Reichtum und Ansehen einer Großfamilie sowie der persönliche Erfolg des Einzelnen begründen sich in der Fähigkeit, den erwirtschafteten Überschuss an Nahrungsmitteln mit anderen zu teilen. Respekt gegenüber anderen Mitmenschen ist von größter Wichtigkeit für die Rarámuri. Selbst bei einer größeren Versammlung ist es ein Zeichen der guten Sitte, jeden Anwesenden mit Handschlag zu begrüßen. Die Kinder der Rarámuri wachsen sehr frei auf und werden früh zur Selbständigkeit erzogen. Oft bekommen sie im Alter von 4 Jahren eine Ziege geschenkt, deren Versorgung einzig in ihrem Verantwortungsbereich liegt. Mit 14 bzw. 15 Jahren werden sie als vollwertige Erwachsene angesehen und nehmen ihren Platz in der Gesellschaft ein. Rarámuri sind vorzügliche Handwerker, die insbesondere beim Töpfern, Weben und Korbflechten wahre Meisterwerke hervorbringen. Die Feinflechtarbeiten der Frauen aus Kiefernnadeln und Rauschopf-Agaven finden weltweit Anerkennung.
Spannungsfeld zwischen Tradition und Moderne
Die Kultur der Rarámuri kann nur durch den Blick auf ihre Geschichte verstanden werden, die ihr Leben, ihre Gewohnheiten und Lebensräume maßgeblich mitbestimmt hat. Zusammen mit den Spaniern kamen 1598 die Jesuiten mit Pater Juan Fonte erstmalig in die Region der Rarámuri. Während die Spanier nach Gold und Silber forschten, ging es den Patres um die Missionierung. 1630 wurde San Gabriel als erste Mission in dieser Region gegründet – 27 weitere folgten. Die Kolonialherren verdrängten die Rarámuri vom besten Weideland und den ertragreichen Feldern. Im 17. Jh. fand die Christianisierung statt, die von zwei Rebellionen im Jahre 1648 und 1690 kurzzeitig unterbrochen wurde. Die Aufstände wurden blutig niedergeschlagen, was das Verhalten der Rarámuri gegenüber den weißen Eroberern grundlegend veränderte. Viele Rarámuri flüchteten in immer entferntere und schwer zugängliche Bereiche der Kupferschluchten, um in Frieden zu leben. Andere ergaben sich ihrem Schicksal, arbeiteten in den Minen und leisteten nur noch passiven Widerstand. Aber weder Flucht noch Widerstand konnten den Einfluss der westlichen Kultur im Laufe der Jahrhunderte verhindern. Heute nutzen die Rarámuri verbesserte landwirtschaftliche Methoden und neue Bautechniken; sie züchten Schafe, Ochsen, Kühe und Pferde; sie nehmen staatliche sowie kirchliche Einrichtungen in Anspruch.

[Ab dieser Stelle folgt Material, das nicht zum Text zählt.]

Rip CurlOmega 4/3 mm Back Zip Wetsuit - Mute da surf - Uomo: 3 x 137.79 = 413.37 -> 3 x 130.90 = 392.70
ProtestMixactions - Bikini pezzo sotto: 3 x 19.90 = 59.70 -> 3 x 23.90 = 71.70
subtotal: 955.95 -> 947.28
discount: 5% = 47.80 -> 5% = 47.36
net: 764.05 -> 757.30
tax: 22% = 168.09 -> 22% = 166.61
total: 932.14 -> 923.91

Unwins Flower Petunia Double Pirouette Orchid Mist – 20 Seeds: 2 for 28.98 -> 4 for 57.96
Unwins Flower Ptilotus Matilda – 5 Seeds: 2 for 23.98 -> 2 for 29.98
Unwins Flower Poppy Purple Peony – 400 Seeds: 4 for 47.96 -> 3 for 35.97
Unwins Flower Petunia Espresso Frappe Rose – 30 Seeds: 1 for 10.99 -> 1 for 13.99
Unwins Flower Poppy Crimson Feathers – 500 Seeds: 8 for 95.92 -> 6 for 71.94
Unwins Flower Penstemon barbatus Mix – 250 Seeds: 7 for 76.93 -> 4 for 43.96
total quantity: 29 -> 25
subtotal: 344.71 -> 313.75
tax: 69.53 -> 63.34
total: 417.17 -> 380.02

Im Spannungsfeld zwischen Entwicklung und Tradition steht zu befürchten, dass die Rarámuri immer mehr von ihrem traditionellen Leben verlieren. Große Teile der Kupferschluchten sind auch heute noch unergründetes Land. Es gibt kaum Straßen, wenige Schulen und nur eine minimalistische Gesundheitsversorgung. Neben staatlichen Stellen und unabhängigen Hilfsorganisationen engagieren sich die Jesuiten weiterhin sehr stark in dieser Region. Ziel der gemeinsamen Anstrengungen ist es, das Leben der Menschen in den Kupferschluchten zu verbessern.

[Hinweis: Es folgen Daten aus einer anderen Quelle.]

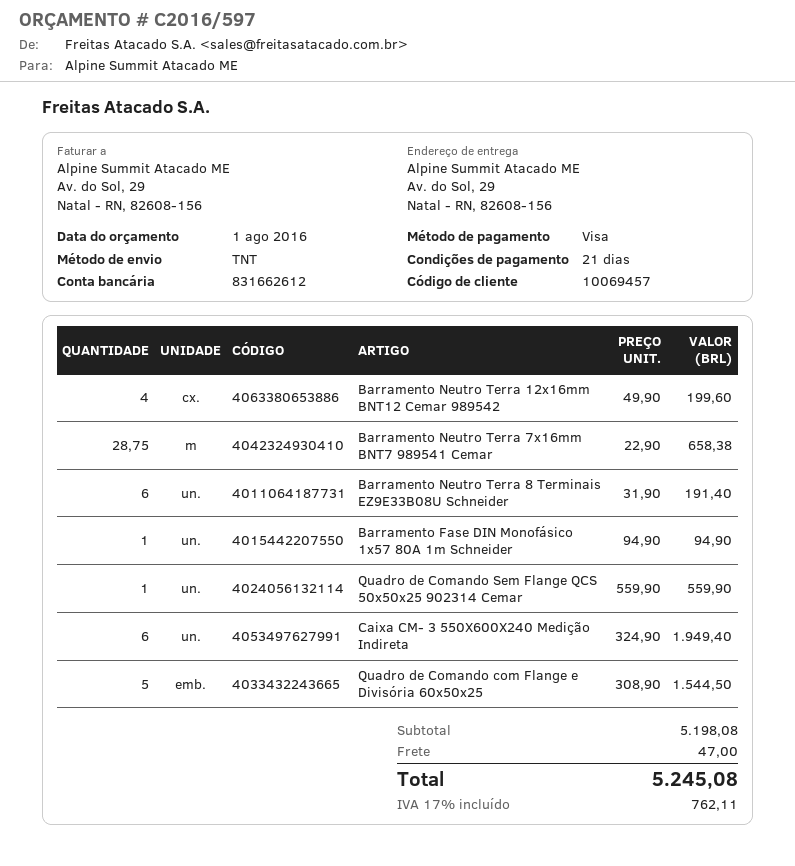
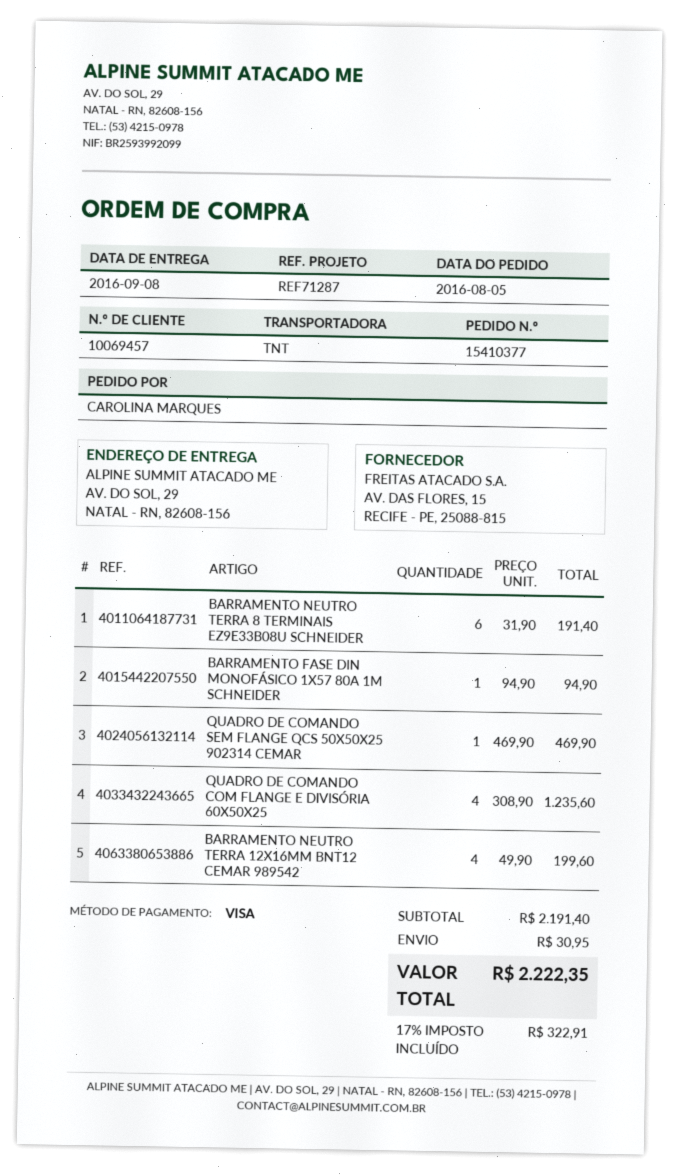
Barramento Neutro Terra 7x16mm BNT7 989541 Cemar: 28.75 x 22.90 = 658.38 -> none
Quadro de Comando Sem Flange QCS 50x50x25 902314 Cemar: 1 x 559.90 = 559.90 -> 1 x 469.90 = 469.90
Caixa CM- 3 550X600X240 Medição Indireta: 6 x 324.90 = 1949.40 -> none
Quadro de Comando com Flange e Divisória 60x50x25: 5 x 308.90 = 1544.50 -> 4 x 308.90 = 1235.60
subtotal: 5198.08 -> 2191.40
shipping: 47.00 -> 30.95
tax: 17% = 762.11 -> 17% = 322.91
total: 5245.08 -> 2222.35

So wurden Krankenhäuser errichtet und viele Projekte ins Leben gerufen. Die Helfer unterstüzen die Indianer bei Trinkwasser-Bohrungen, organisieren Medikamente und ärztliche Untersuchungen, helfen bei der Entwicklung von neuen landwirtschaftlichen Methoden und wirken gleichzeitig als fahrende Ärzte, Lehrer und Priester. Es bleibt somit das hochgesteckte Ziel, die Infrastruktur in den Kupferschluchten zu verbessern und hierbei die Natur sowie insbesondere die Identität der Rarámuri zu bewahren.